Lutter contre la nature
Publié par Armand Heitz leÇa devient systématique. Chaque année ou presque, aux mois d’avril, mai, nous voici forcés d’allumer des bougies ou des braseros dans nos vignes. Certains procèdent autrement, ils font tourner des éoliennes ou des hélicoptères pour brasser l’air et le réchauffer au-dessus des parcelles. Le but final étant le même : protéger les bourgeons déjà sortis pour éviter qu’ils ne gèlent et perdre sa récolte. Ça fait des jolies photos et vidéos, des publications aimées et partagées. Mais pourquoi l’Homme préfère-t-il lutter contre la nature plutôt que de s’adapter ?
Nous avons tous vu le film d’Al gore « Une vérité qui dérange ». L’Homme met des glaçons dans l’océan pour lutter contre le réchauffement climatique. Je trouve que nous sommes sur le même procédé avec nos pratiques actuelles dans les vignes pour lutter contre le gel. Ce sont des « solutions » court-termistes qui ne traitent pas le problème à la base. Nous subissons plus que nous agissons. Des sommes importantes sont dépensées pour cette lutte, des dizaines de milliers d’euros chaque année. L’Europe aide financièrement les vignerons à lutter contre la nature. Ce n’est pas un serpent qui se mord la queue, c’est carrément un crocodile qui se marche sur la tête.
Nous avons la mémoire trop courte. Avant 1960, nos parcelles n’étaient pas composées de clones. Il y avait donc au sein des vignes des pieds plus ou moins précoces, plus ou moins fertiles. Une véritable diversité. Jamais les moines qui ont construit notre vignoble n’auraient planté des vignes qui gèlent tous les ans ! C’est une aberration face à laquelle tout le monde semble bien s'accommoder.
Les sélections clonales sur nos cépages ne sont-elles pas complètement obsolètes ?
Nos cépages n’ont que très peu de résistance face au gel mais également contre les maladies. Mais comme nous avons de bons traitements chimiques qui permettent de combattre ces maladies, tout va bien ! Il semblerait que l’aspect économique prenne largement le pas sur la pérennité environnementale. Beaucoup d’argent est en jeu ; la vente d’engrais, de traitements, les petits rendements que ce fonctionnement engendre rendent les vins plus rares et donc plus chers. Un système économique vertueux est en place donc pourquoi changer ?

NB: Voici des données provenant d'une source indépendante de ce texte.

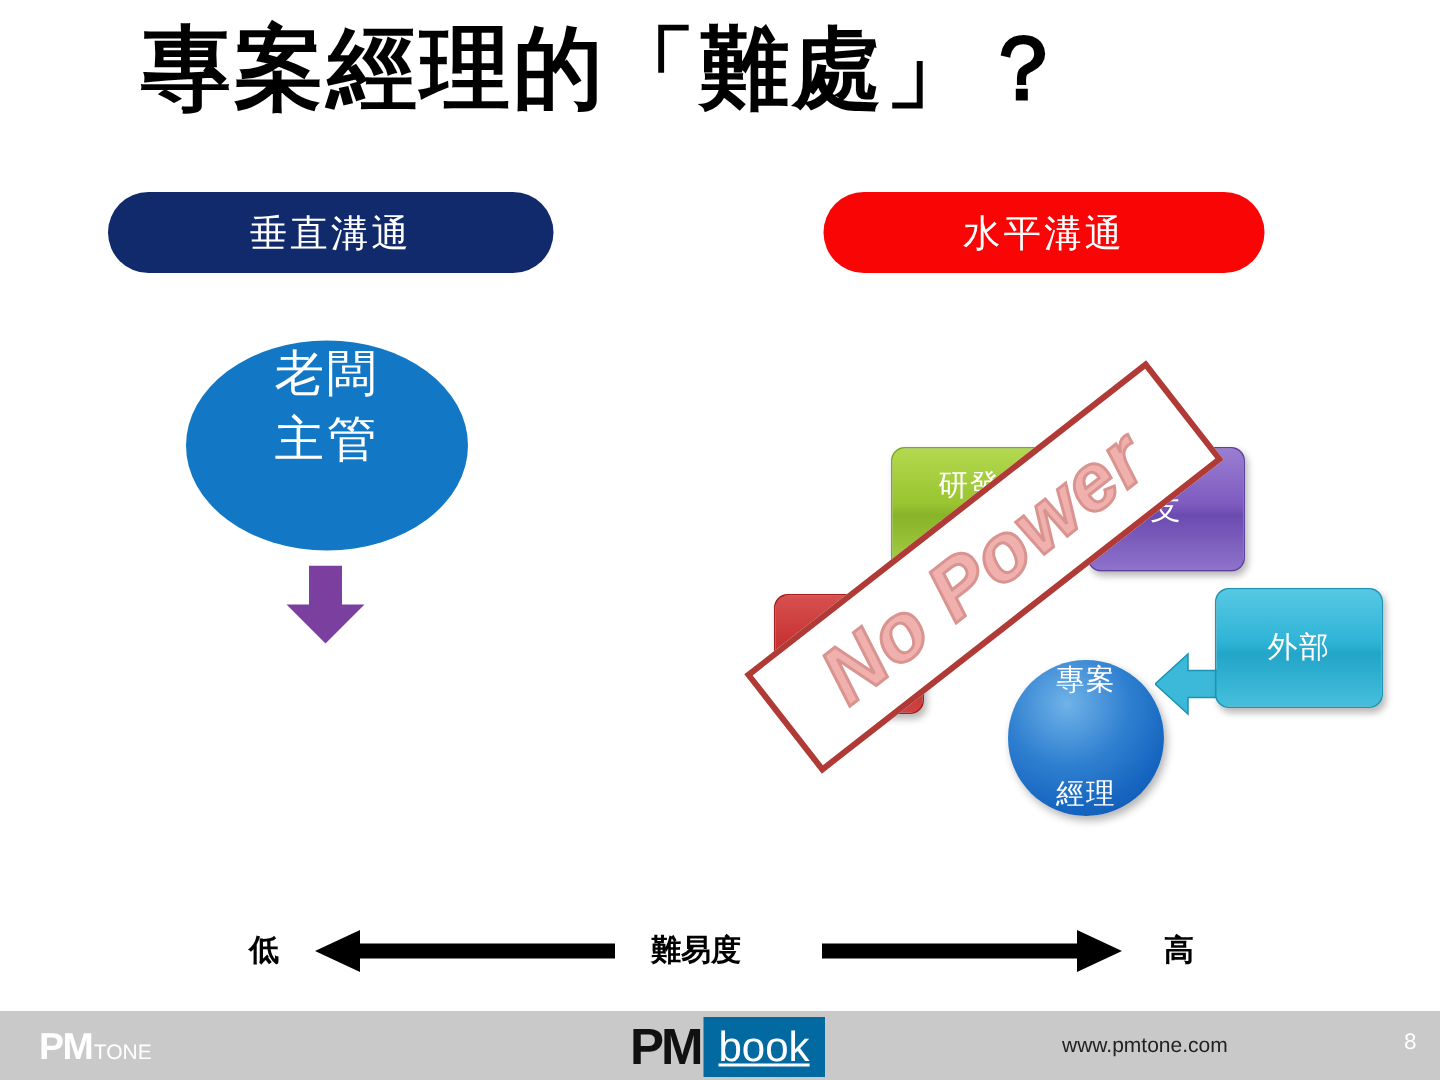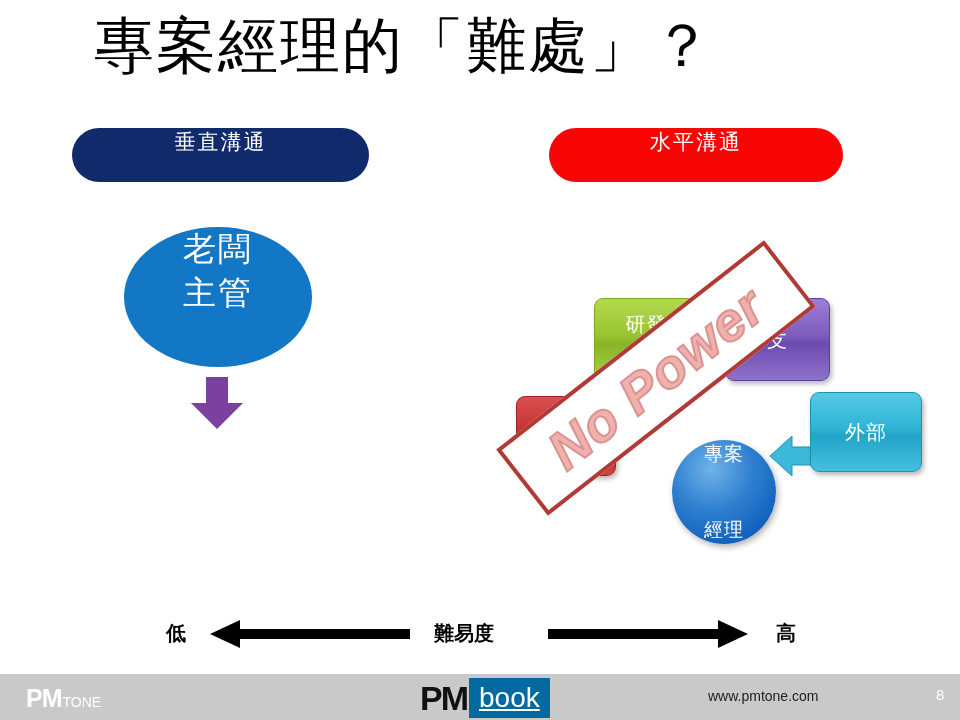--- a/index.html
+++ b/index.html
@@ -14,35 +14,36 @@
     width: 960px; height: 720px;
     background: #ffffff;
   }
 
   
   .title {
     position: absolute;
     top: 8px; left: 0; width: 808px;
     text-align: center;
     font-size: 60px;
-    font-weight: normal;
+    font-weight: bold;
     color: #000000;
     letter-spacing: 2px;
     line-height: 1.25;
     white-space: nowrap;
   }
 
   
   .pill {
     position: absolute;
     display: flex;
+    align-items: center;
     justify-content: center;
     border-radius: 999px;
     color: #ffffff;
-    font-size: 21px;
+    font-size: 25px;
     letter-spacing: 2px;
   }
   .pill-vertical {
     left: 72px; top: 128px;
     width: 297px; height: 54px;
     background: #102a6b;
   }
   .pill-horizontal {
     left: 549px; top: 128px;
     width: 294px; height: 54px;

Il faut donc rappeler que dans les années 60, l’IFV et l’INRA ont décidé de mettre en place une sélection génétique de cépages. Ils ont jugé bon de prendre les choses en main afin d’assainir les vignes et lutter contre les maladies. On peut aussi voir ça comme un moyen de contrôle. Un bel exemple qui illustre une suppression de liberté au nom d’idées préconçues et arrêtées. La conséquence est une sélection très restreinte d’individus qui tombent malades en même temps, qui gèlent en même temps. J’aime beaucoup comparer nos parcelles à l’armée des clones dans Star Wars. Tous les ceps de nos vignes se ressemblent : même évolution, même besoin, même taille, même couleur. Après “La menace fantôme” des maladies, nous avons riposté avec “L’attaque des clones” et peut être qu'aujourd'hui c'est “La revanche des Sith” : la nature se venge avec des épisodes de gel et la sécheresse. À quand “Un nouvel espoir” avant que “L'empire contre-attaque” ?

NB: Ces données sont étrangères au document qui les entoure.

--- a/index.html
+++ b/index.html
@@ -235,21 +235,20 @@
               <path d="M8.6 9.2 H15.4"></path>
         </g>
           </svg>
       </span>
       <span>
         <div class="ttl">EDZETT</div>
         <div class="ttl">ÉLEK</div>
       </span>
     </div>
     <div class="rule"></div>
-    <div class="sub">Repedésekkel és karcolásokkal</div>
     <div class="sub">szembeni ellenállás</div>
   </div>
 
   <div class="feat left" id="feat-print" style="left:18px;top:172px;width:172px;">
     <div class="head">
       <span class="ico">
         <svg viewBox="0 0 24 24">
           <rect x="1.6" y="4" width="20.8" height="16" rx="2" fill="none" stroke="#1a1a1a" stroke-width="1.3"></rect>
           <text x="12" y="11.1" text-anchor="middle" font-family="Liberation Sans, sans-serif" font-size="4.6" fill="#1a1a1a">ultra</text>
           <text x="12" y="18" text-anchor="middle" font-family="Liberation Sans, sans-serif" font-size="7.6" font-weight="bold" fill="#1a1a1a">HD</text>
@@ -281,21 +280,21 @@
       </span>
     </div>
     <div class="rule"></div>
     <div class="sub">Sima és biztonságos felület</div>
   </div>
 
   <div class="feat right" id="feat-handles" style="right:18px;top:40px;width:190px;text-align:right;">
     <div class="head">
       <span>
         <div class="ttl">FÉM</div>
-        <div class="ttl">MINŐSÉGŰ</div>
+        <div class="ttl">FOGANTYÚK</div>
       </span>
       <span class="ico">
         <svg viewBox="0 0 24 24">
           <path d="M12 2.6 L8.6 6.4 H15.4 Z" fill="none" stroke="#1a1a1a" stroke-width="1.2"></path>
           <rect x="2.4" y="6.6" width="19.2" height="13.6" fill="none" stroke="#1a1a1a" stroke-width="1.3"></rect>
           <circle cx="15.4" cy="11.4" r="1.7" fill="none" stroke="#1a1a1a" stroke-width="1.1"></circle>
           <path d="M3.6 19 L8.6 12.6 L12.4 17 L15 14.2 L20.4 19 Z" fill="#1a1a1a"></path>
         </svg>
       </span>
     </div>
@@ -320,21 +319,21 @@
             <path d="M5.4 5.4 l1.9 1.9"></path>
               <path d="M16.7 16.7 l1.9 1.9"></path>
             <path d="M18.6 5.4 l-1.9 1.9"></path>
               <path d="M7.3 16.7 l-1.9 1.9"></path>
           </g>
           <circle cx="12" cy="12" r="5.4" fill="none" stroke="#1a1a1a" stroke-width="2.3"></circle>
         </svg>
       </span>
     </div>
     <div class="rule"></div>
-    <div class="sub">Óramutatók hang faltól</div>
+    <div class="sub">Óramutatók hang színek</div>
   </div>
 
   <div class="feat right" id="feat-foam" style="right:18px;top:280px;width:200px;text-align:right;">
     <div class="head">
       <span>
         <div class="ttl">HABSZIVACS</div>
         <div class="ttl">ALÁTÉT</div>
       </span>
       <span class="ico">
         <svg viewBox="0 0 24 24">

Nous sommes entourés de clones et d’individus très peu diversifiés. Pas seulement en Bourgogne. Cela se prouve même sur l’ensemble du vignoble français par ce chiffre : 60% des vignes sont composées par moins de 10 individus : merlot, uni blanc, grenache, syrah, chardonnay, cabernet sauvignon, carignan, pinot noir, sauvignon blanc. Il y a aujourd’hui 8 000 variétés identifiées dans le monde. Pourquoi en utilise-t-on seulement 10 ? Est-ce pour des raisons marketing ? Des raisons commerciales ? Pourquoi pas, cependant ce raisonnement aboutit à de forts dégagements de CO2 et des traitements chimiques importants. Ne devrions-nous pas reprendre nos droits afin de maîtriser la diversification des nos parcelles ?
En Bourgogne, pour prétendre aux fameuses appellations, le cahier des charges impose l’usage de clones précis de chardonnay et d’autres de pinot noir. Il est vraiment temps d’expérimenter dans notre région des cépages nouveaux plus résistants. Cela m’attriste profondément de devoir lutter contre la nature chaque année en cette période. Laissons la nature et les cépages évoluer et arrêtons de dépendre d’organismes malsains.